What the exercise asks
Copy out each line of the data that holds the word "tools".

Records for processing
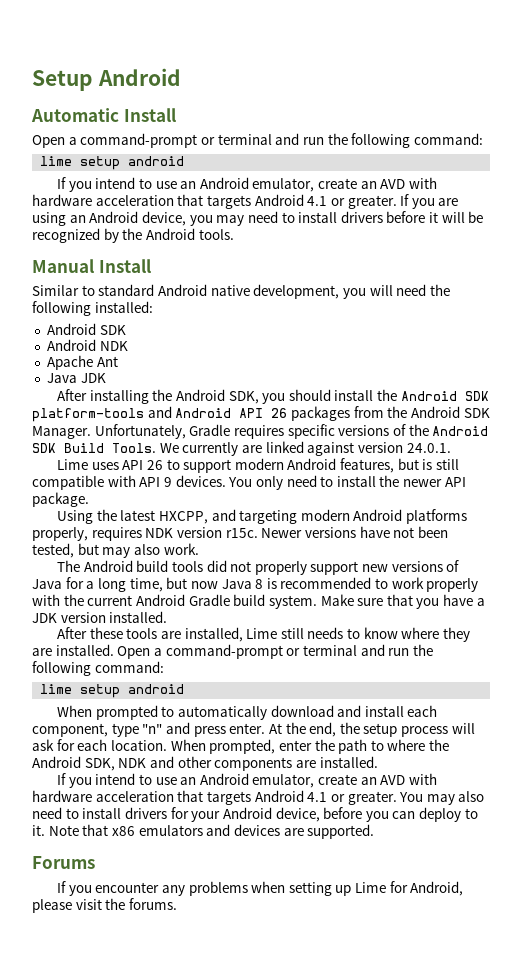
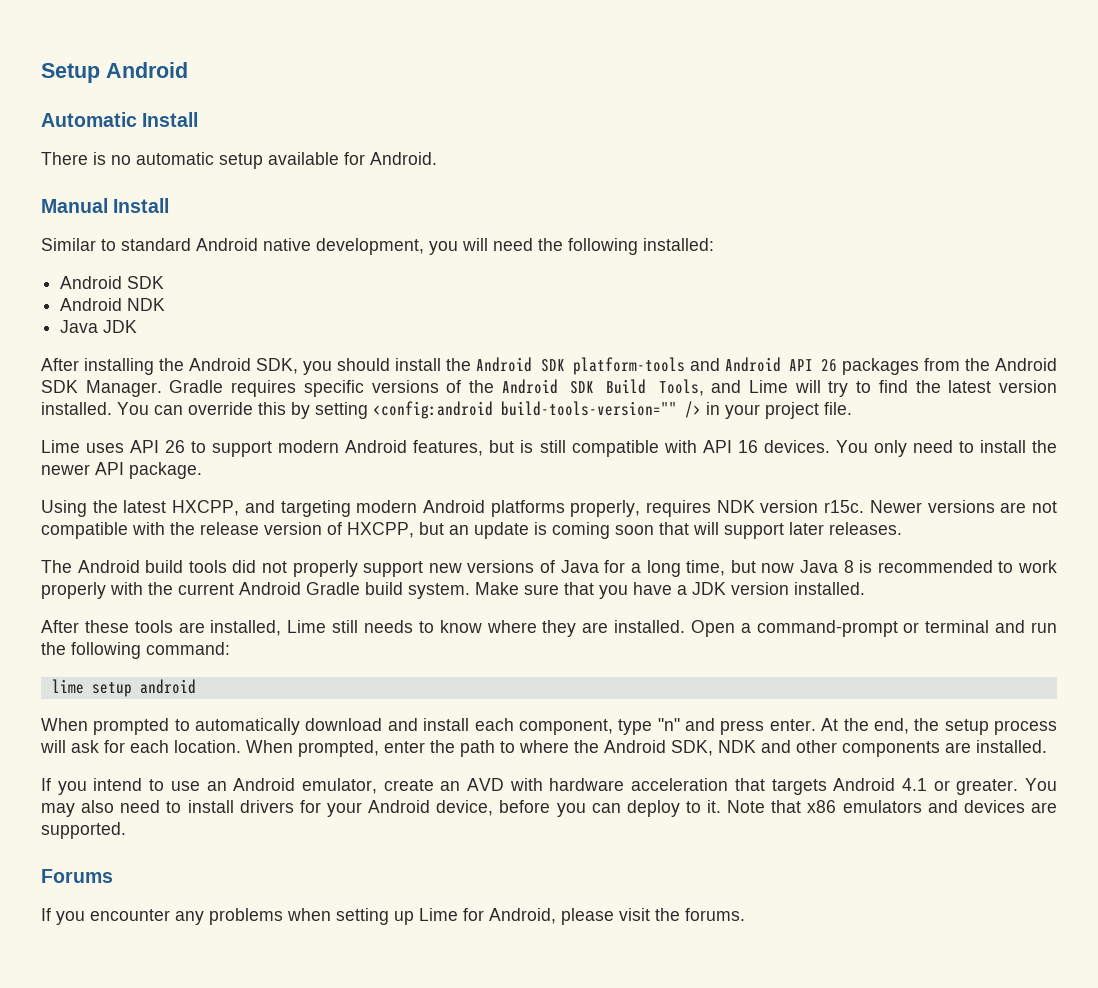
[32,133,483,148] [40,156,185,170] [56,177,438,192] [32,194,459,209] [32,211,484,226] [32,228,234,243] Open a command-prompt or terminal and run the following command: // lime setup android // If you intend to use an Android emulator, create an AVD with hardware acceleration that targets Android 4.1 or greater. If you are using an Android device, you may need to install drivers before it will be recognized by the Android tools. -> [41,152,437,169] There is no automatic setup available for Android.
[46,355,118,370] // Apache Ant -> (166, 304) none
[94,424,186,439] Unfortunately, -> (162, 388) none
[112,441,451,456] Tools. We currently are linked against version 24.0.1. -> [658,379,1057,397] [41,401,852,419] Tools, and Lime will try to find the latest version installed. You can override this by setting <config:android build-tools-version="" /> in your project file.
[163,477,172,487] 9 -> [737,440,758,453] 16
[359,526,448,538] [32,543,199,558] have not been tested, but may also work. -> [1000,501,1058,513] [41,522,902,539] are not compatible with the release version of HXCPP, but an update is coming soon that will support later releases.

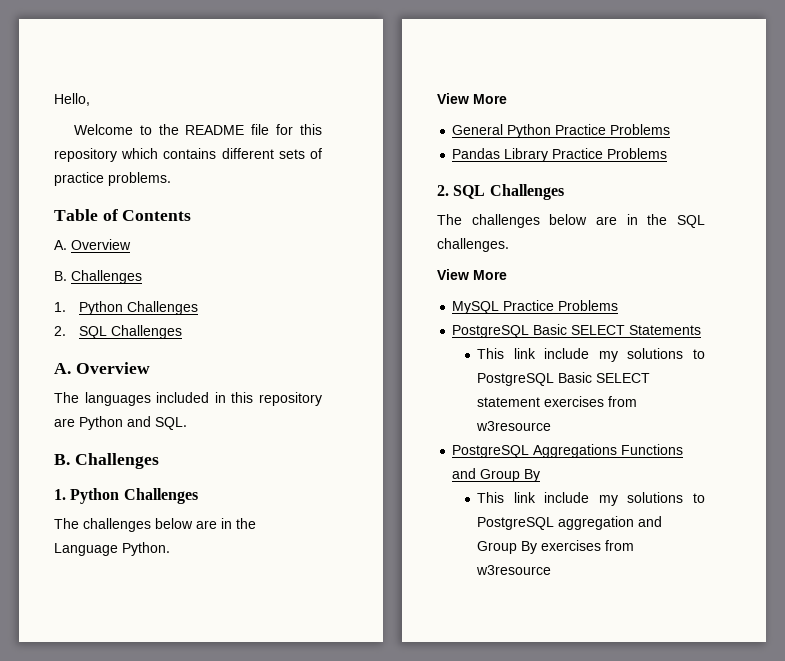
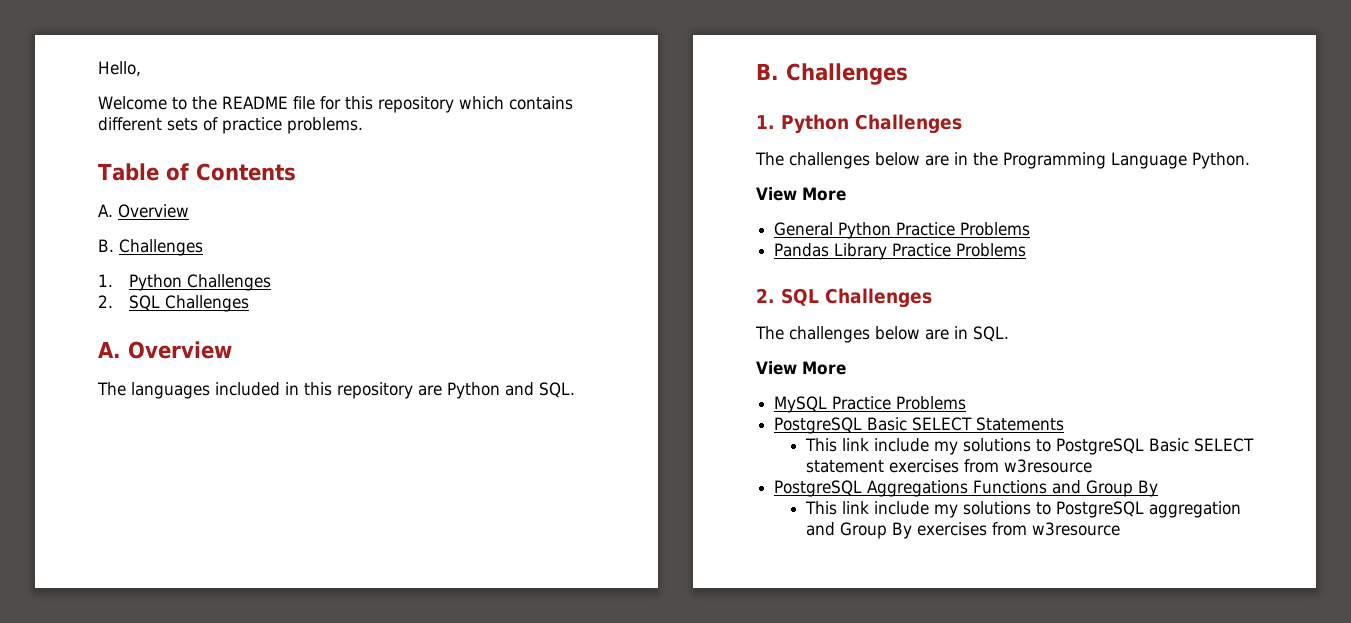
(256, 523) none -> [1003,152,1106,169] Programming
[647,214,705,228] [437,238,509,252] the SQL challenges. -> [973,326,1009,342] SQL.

Result below
[32,133,483,148] [40,156,185,170] [56,177,438,192] [32,194,459,209] [32,211,484,226] [32,228,234,243] Open a command-prompt or terminal and run the following command: // lime setup android // If you intend to use an Android emulator, create an AVD with hardware acceleration that targets Android 4.1 or greater. If you are using an Android device, you may need to install drivers before it will be recognized by the Android tools. -> [41,152,437,169] There is no automatic setup available for Android.
[112,441,451,456] Tools. We currently are linked against version 24.0.1. -> [658,379,1057,397] [41,401,852,419] Tools, and Lime will try to find the latest version installed. You can override this by setting <config:android build-tools-version="" /> in your project file.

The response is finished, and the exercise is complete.